What may be shared between these applications are the strong adaptation of the deep learning methods. As stated by No Free Lunch Theorem [8], no machine learning method could be the better than others on every single tasks. But “all models are wrong, but some are useful”, deep learning methods showed the great flexibility in creating complex models, which are potentially intractable by some other methods.

Limitations

There is some limitation to consider when using deep learning methods in research, such as the explainability of the models. Like many complex methods, There is shortage of thorough understanding to explain why certain models works or not. This will rely deeply on the theory breakthrough on the deep learning as well as problem domain knowledge. Explain ability should be better valued in research than just the prediction performance, since research is to discover knowledge through explainable models. Another potential caveat to point out is that deep neural network normally may require a large amount of data to get it properly trained. It can be easily seen as with its great number of layers, the involved parameters (i.e. weights) increased very rapidly, which can lead to overfitting problem without sufficient data.

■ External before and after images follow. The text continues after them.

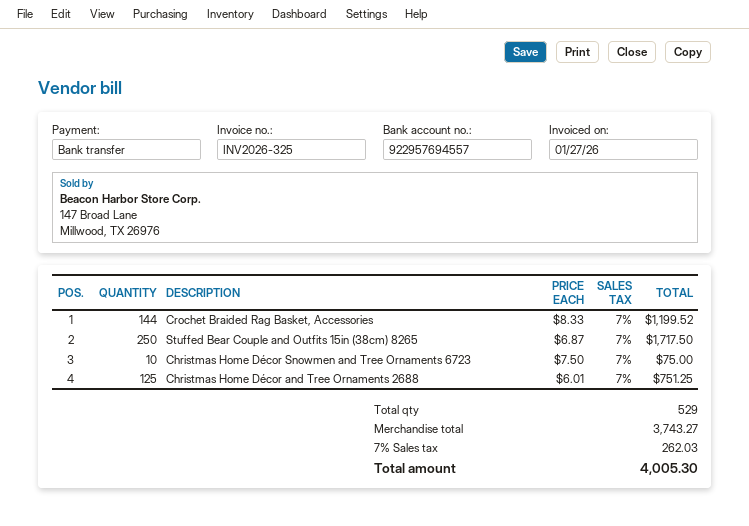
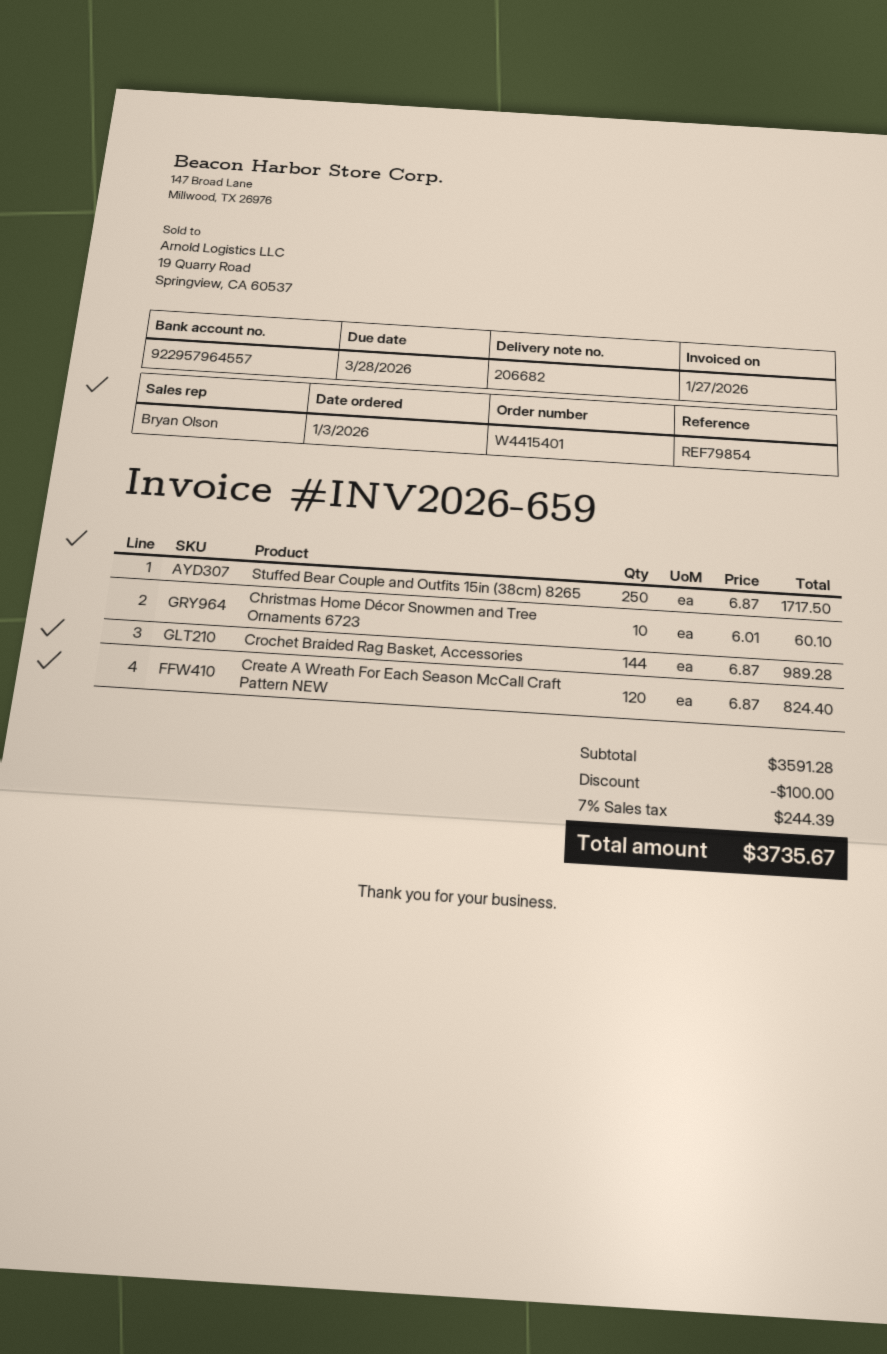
invoice number: INV2026-325 -> INV2026-659
bank account: 922957694557 -> 922957964557
Crochet Braided Rag Basket, Accessories: 144 x 8.33 = 1199.52 -> 144 x 6.87 = 989.28
Christmas Home Décor Snowmen and Tree Ornaments 6723: 10 x 7.50 = 75.00 -> 10 x 6.01 = 60.10
Christmas Home Décor and Tree Ornaments 2688: 125 x 6.01 = 751.25 -> none
Create A Wreath For Each Season McCall Craft Pattern NEW: none -> 120 x 6.87 = 824.40
subtotal: 3743.27 -> 3591.28
discount: none -> 100.00
tax: 7% = 262.03 -> 7% = 244.39
total: 4005.30 -> 3735.67

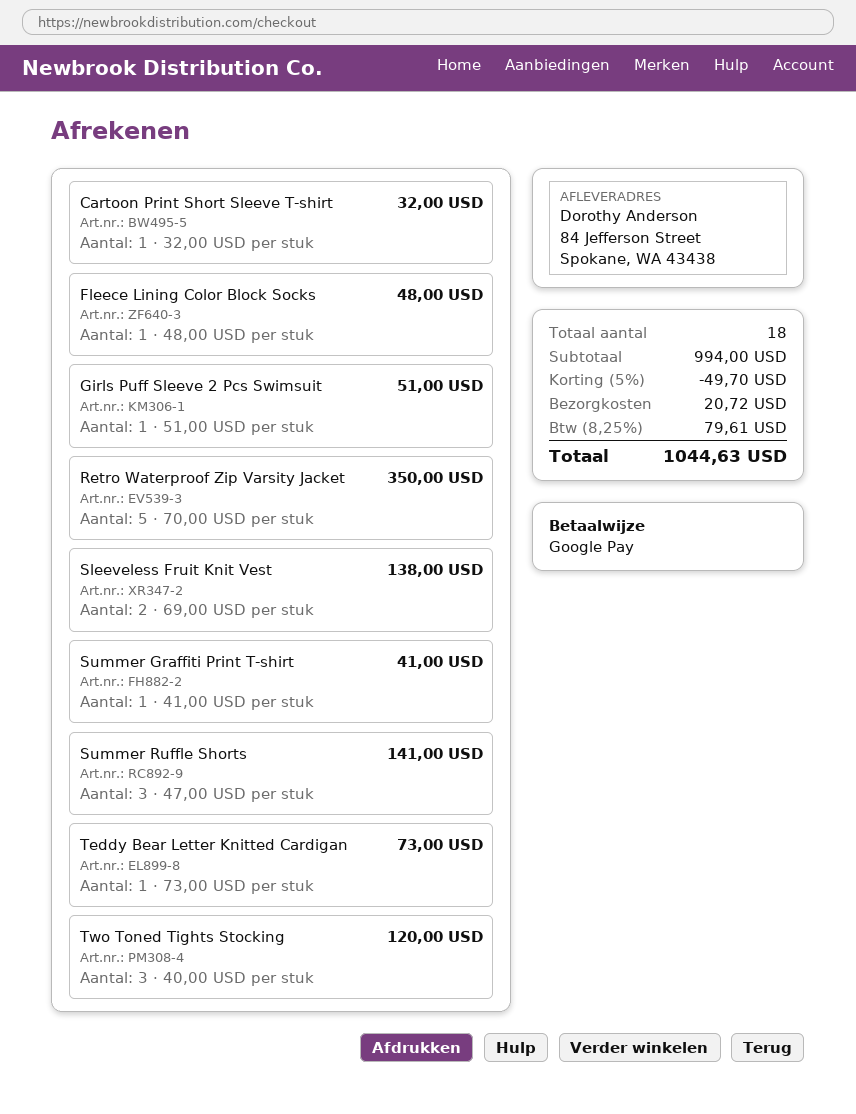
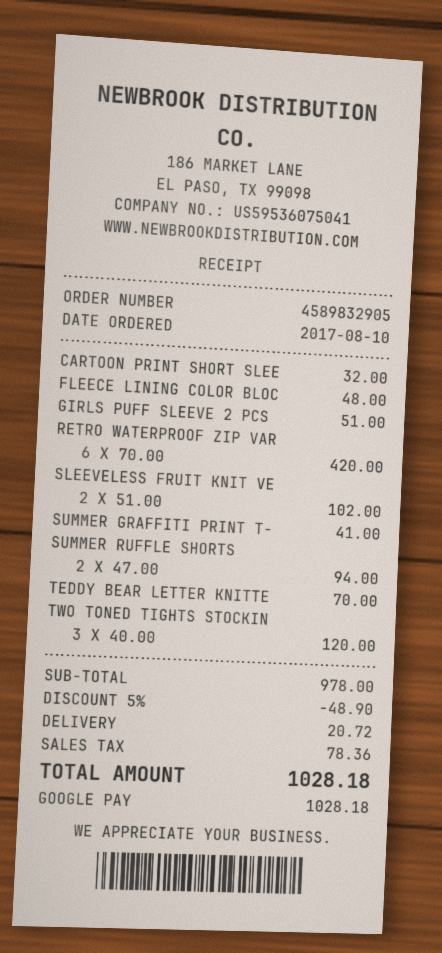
Retro Waterproof Zip Varsity Jacket: 5 x 70.00 = 350.00 -> 6 x 70.00 = 420.00
Sleeveless Fruit Knit Vest: 2 x 69.00 = 138.00 -> 2 x 51.00 = 102.00
Summer Ruffle Shorts: 3 x 47.00 = 141.00 -> 2 x 47.00 = 94.00
Teddy Bear Letter Knitted Cardigan: 1 x 73.00 = 73.00 -> 1 x 70.00 = 70.00
subtotal: 994.00 -> 978.00
discount: 5% = 49.70 -> 5% = 48.90
tax: 79.61 -> 78.36
total: 1044.63 -> 1028.18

Still, rooted with computer sciences, statistics and mathematics, machine learning methods can handle much more data than traditional data analysis and now the deep learning had been the jewel in this fields. With dramatically increased data volume in biological fields as well as further development and research in machine learning, deep learning methods will be unleashed with its great power to dig the knowledge deeply embedded in data-driven research.

References

  1. Libbrecht MW, Noble WS (2015) Machine learning applications in genetics and genomics. Nat Rev Genet 16(6): 321-332.
  2. Xiong HY, Alipanahi B, Lee LJ, Bretschneider H, Merico D, et al. (2015) The Human Splicing Code Reveals New Insights into the Genetic Determinants of Disease. Science 347(6218): 1254806.
  3. Asgari E, Mofrad MR (2015) Continuous distributed representation of biological sequences for deep proteomics and genomics. PLoS One 10(11): e0141287.
  4. Poplin R, Newburger D, Dijamco J, Nguyen N, Loy D, et al. (2016) Creating a universal SNP and small indel variant caller with deep neural networks. bioRxiv 092890.
  5. He K, Zhang X, Ren S, Sun J (2015) Deep Residual Learning for Image Recognition. Computer Vision and Pattern Recognition. arXiv: 1512.03385.
  6. Krizhevsky A, Sutskever I, Hinton GE (2012) Imagenet classification with deep convolutional neural networks. Advances in neural information processing systems 1097-1105.
  7. Karpathy A, Li F (2015) Deep visual-semantic alignments for generating image descriptions. Computer Vision and Pattern Recognition. arXiv: 1412.2306v2.
  8. Wolpert DH, Macready WG (1997) No Free Lunch Theorems for Optimization. IEEE Transactions on Evolutionary Computation 1(1): 67.